MySQL索引理论

一、使用索引

1，索引类型

1、普通索引
　　普通索引（由关键字KEY或INDEX定义的索引）的唯一任务是加快对数据的访问速度。因此，应该只为那些最经常出现在查询条件 （WHERE column=）或排序条件（ORDERBY column）（GROUP BY column）中的数据列创建索引。只要有可能，就应该选择一个数据最整齐、最紧凑的数据列（如 一个整数类型的数据列）来创建索引。
2、唯一索引
　　普通索引允许被索引的数据列包含重复的值。比如说，因为人有可能同名，所以同一个姓名在同一个“员工个人资料”数据表里可能出现两次或更多次。
　　如果能确定某个数据列将只包含彼此各不相同的值，在为这个数据列创建索引的时候就应该用关键字UNIQUE把它定义为一个唯一索引。这么做的好 处：一是简化了MySQL对这个索引的管理工作，这个索引也因此而变得更有效率；二是MySQL会在有新记录插入数据表时，自动检查新记录的这个字段的值 是否已经在某个记录的这个字段里出现过了；如果是，MySQL将拒绝插入那条新记录。也就是说，唯一索引可以保证数据记录的唯一性。事实上，在许多场合， 人们创建唯一索引的目的往往不是为了提高访问速度，而只是为了避免数据出现重复。
3、主索引
　　在前面已经反复多次强调过：必须为主键字段创建一个索引，这个索引就是所谓的“主索引”。主索引与唯一索引的唯一区别是：前者在定义时使用的关键字是PRIMARY而不是UNIQUE。
4、外键索引
　　如果为某个外键字段定义了一个外键约束条件，MySQL就会定义一个内部索引来帮助自己以最有效率的方式去管理和使用外键约束条件。
5、复合索引
　　索引可以覆盖多个数据列，如像INDEX（columnA，columnB）索引。这种索引的特点是MySQL可以有选择地使用一个这样的索 引。如果查询操作只需要用到columnA数据列上的一个索引，就可以使用复合索引INDEX（columnA,columnB）。不过，这种用法仅适用 于在复合索引中排列在前的数据列组合。比如说，INDEX（A，B，C）可以当做A或（A,B）的索引来使用，但不能当做B、C或（B，C）的索引来使 用。

2，索引方法：（摘自高性能mysql）

Indexes are implemented in the storage engine layer, not the server layer. Thus, they are not standardized: indexing works slightly differently in each engine, and not all engines support all types of indexes. Even when multiple engines support the same index type, they might implement it differently under the hood.

B-Tree indexes

The general idea of a B-Tree is that all the values are stored in order, and each leaf page is the same distance from the root. Figure 5-1 shows an abstract representation of a BTree index, which corresponds roughly to how InnoDB’s indexes work. MyISAM uses a different structure, but the principles are similar.
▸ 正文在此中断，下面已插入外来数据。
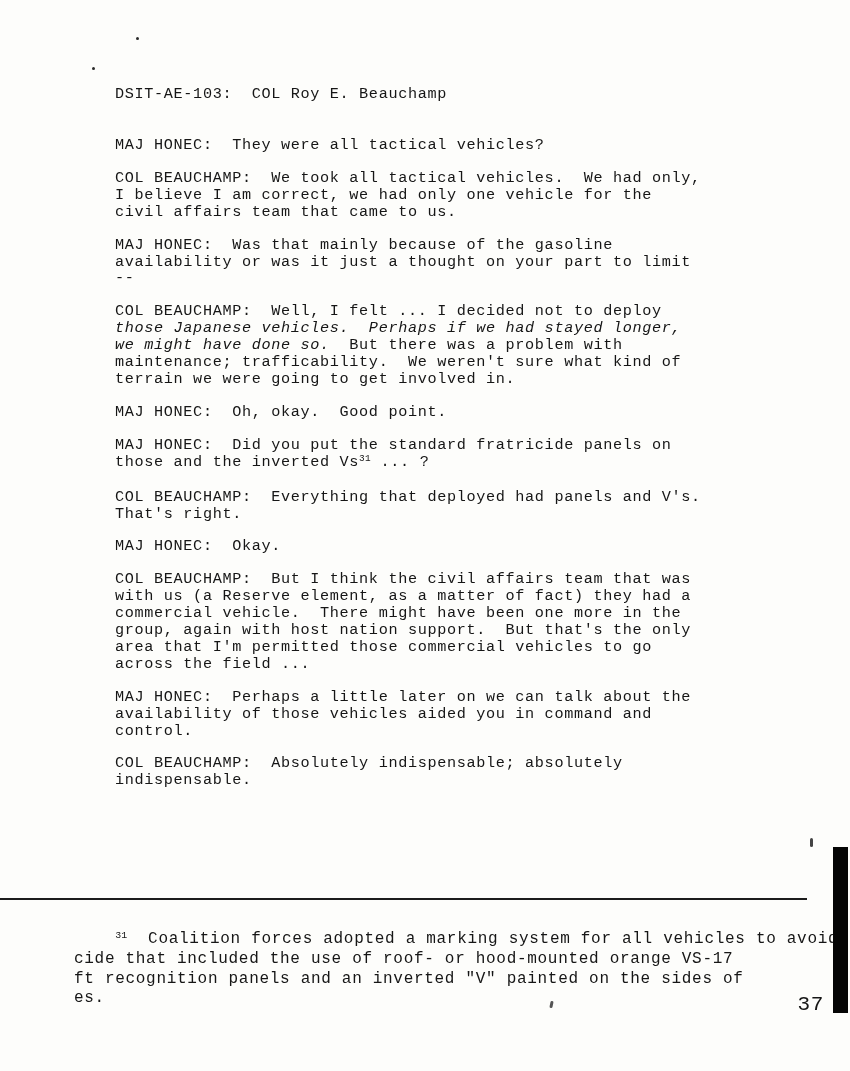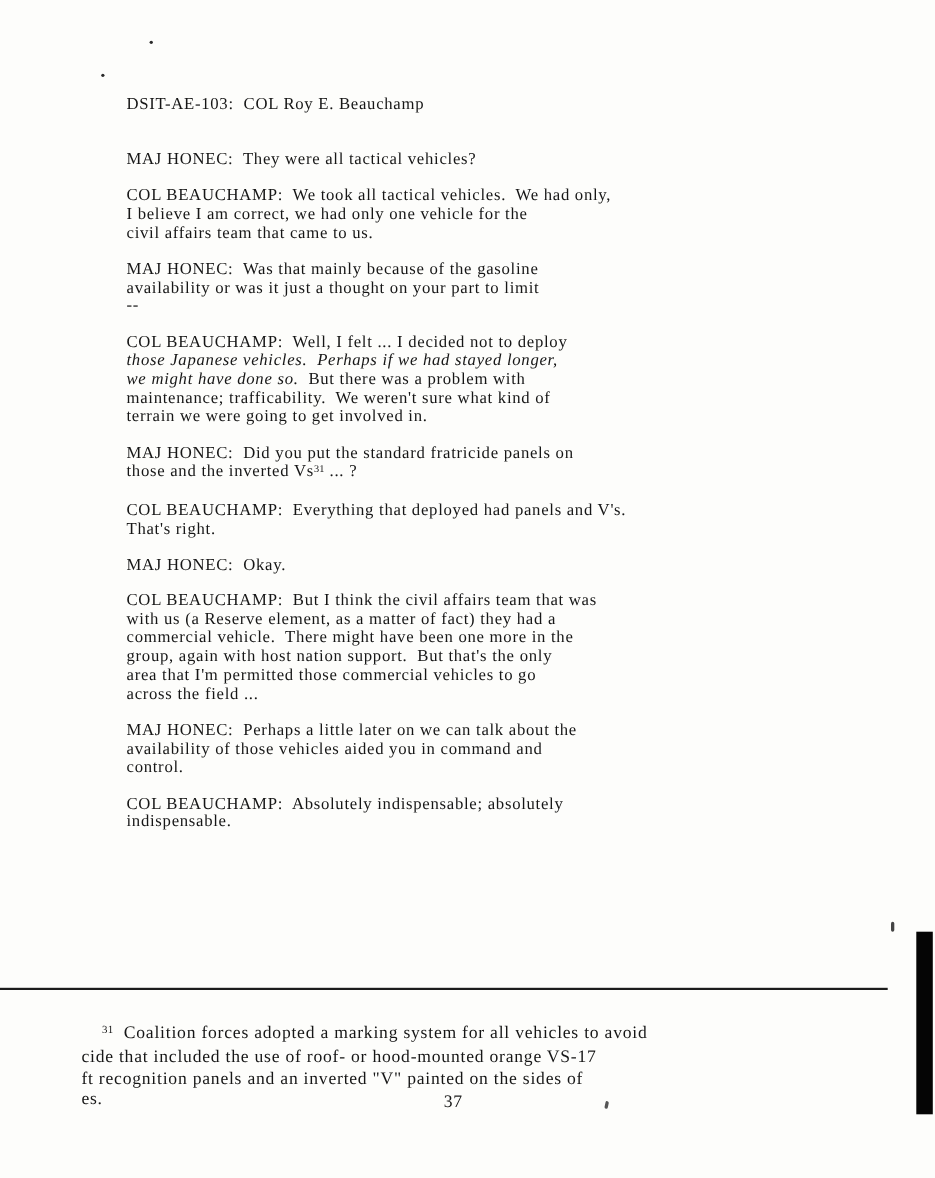"DSIT-AE-103: COL Roy E. Beauchamp" .page { font-family: Liberation Serif, serif -> Liberation Mono, monospace }
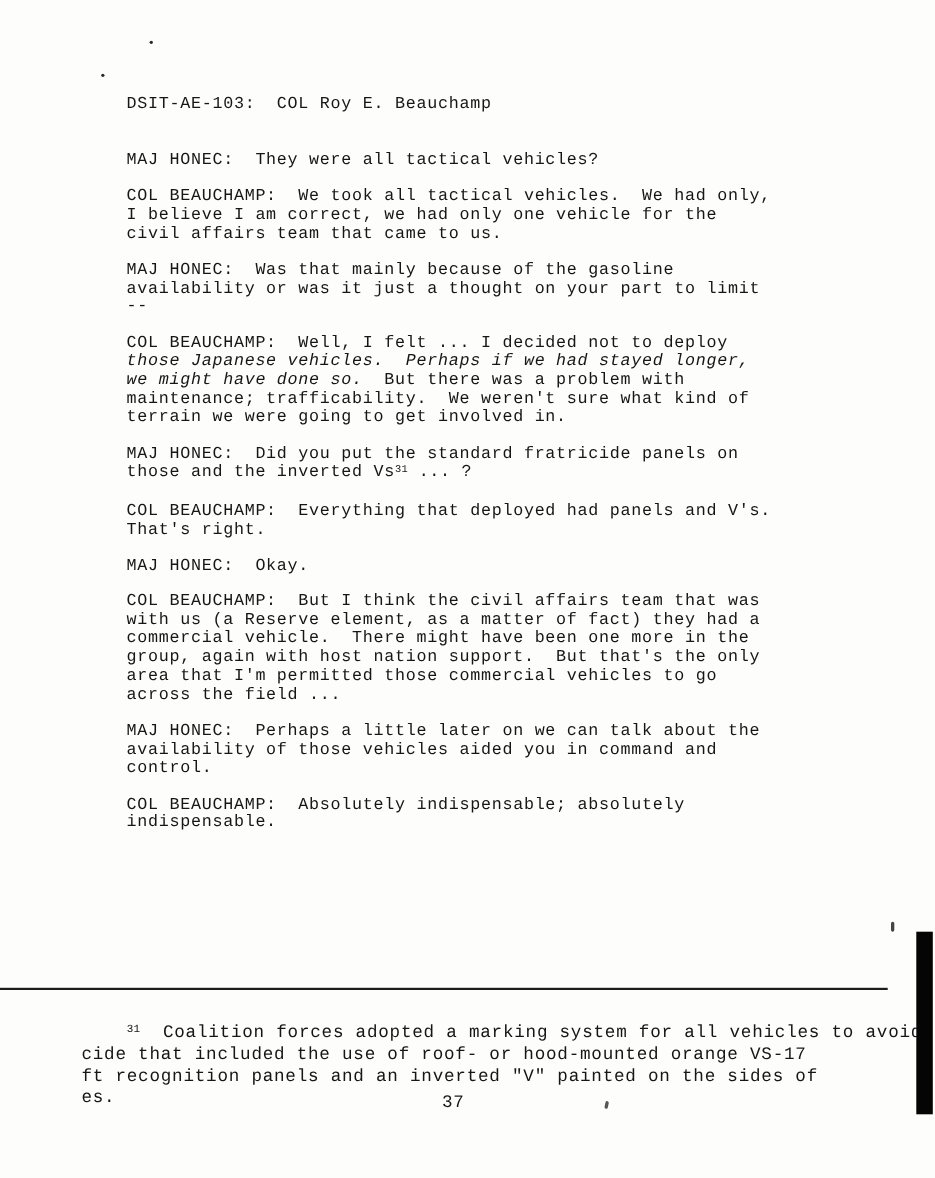"MAJ HONEC: Oh, okay. Good" p.para { html: none -> <p><span>MAJ HONEC: Oh, okay. Good point.</span></p> }
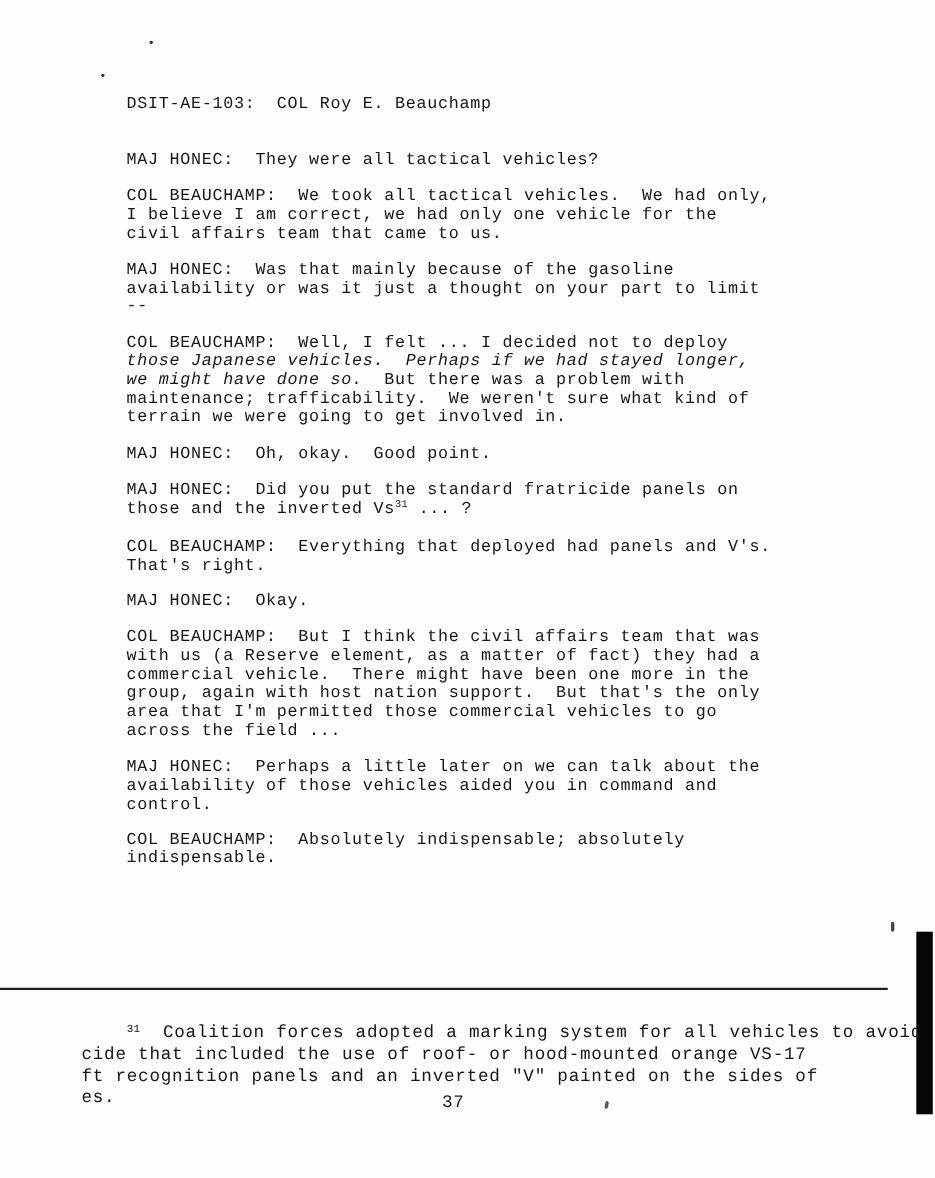"37" .page-number { font-size: 16px -> 21px; text-align: center -> right }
A B-Tree index speeds up data access because the storage engine doesn’t have to scan the whole table to find the desired data. Instead, it starts at the root node(not shown in this figure). The slots in the root node hold pointers to child nodes, and the storage engine follows these pointers. It finds the right pointer by looking at the values in the node pages, which define the upper and lower bounds of the values in the child nodes. Eventually, the storage engine either determines that the desired value doesn’t exist or successfully reaches a leaf page.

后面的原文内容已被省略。